In this article series, I will write about how we can migrate Azure Firewall Standard to Premium sku using PowerShell or Azure Resource Manageer Template. If you are using Azure Cloud, You are probably using Azure Firewall Standard in your Hub and Spoke topogolty to protect ingress and egress traffic for your services.

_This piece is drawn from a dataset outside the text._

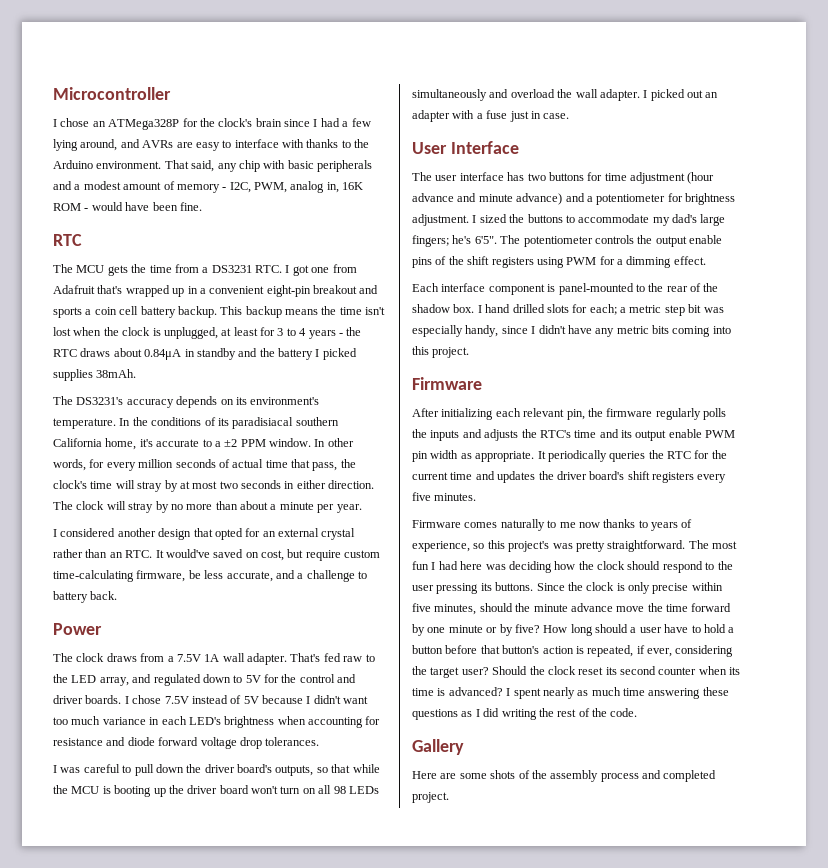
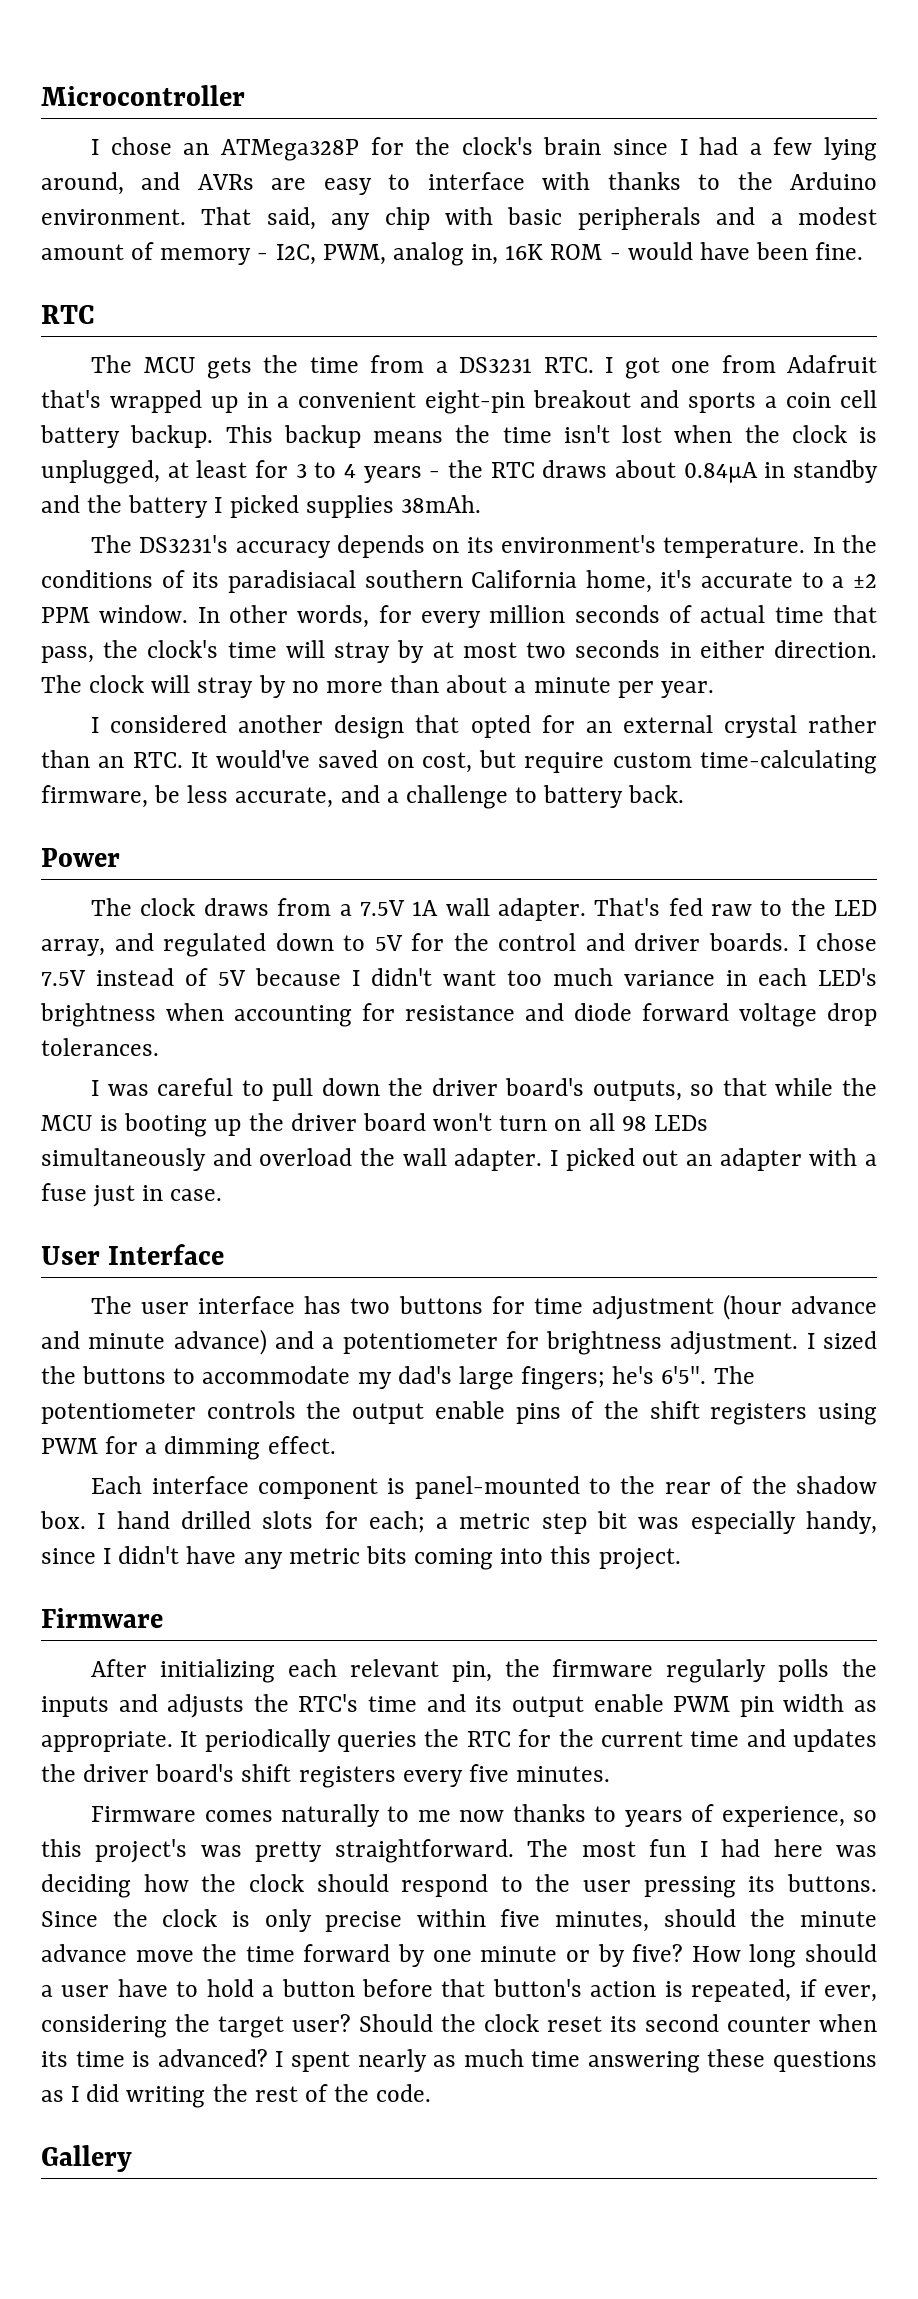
[412,770,717,782] [412,792,449,803] // Here are some shots of the assembly process and completed project. -> (132, 2158) none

This article guides you with the required steps to manually migrate your Standard firewall and policy to Premium.

Before you start the migration, understand the migration tasks and plan ahead for the required maintenance window. Typical down time of 20-30 minutes is expected.

The following general steps are required for a successful migration:

  1. Create new Premium policy based on your existing Standard policy or classic rules. By the end of this step your new premium policy will include all your existing rules and policy settings.
    • Migrate Classic rules to Standard policy
    • Migrate an existing policy using Azure PowerShell
  2. Migrate Azure Firewall from Standard to Premium using stop/start
  3. Attach the newly created Premium policy to your Premium Firewall

🚀Migrate an existing policy using Azure PowerShell

Transform-Policy.ps1 is an Azure PowerShell script that creates a new Premium policy from an existing Standard policy.

Given a standard firewall policy ID, the script transforms it to a Premium Azure firewall policy. The script first connects to your Azure account, pulls the policy, transforms/adds various parameters, and then uploads a new Premium policy. The new premium policy is named <previous_policy_name>_premium. If it's a child policy transformation, a link to the parent policy will remain.

Usage example:

Transform-Policy -PolicyId /subscriptions/XXXXX-XXXXXX-XXXXX/resourceGroups/some-resource-group/providers/Microsoft.Network/firewallPolicies/policy-name

caution

The script doesn't migrate Threat Intelligence and SNAT private ranges settings. You'll need to note those settings before proceeding and migrate them manually. Otherwise, you might encounter inconsistent traffic filtering with your new upgraded firewall.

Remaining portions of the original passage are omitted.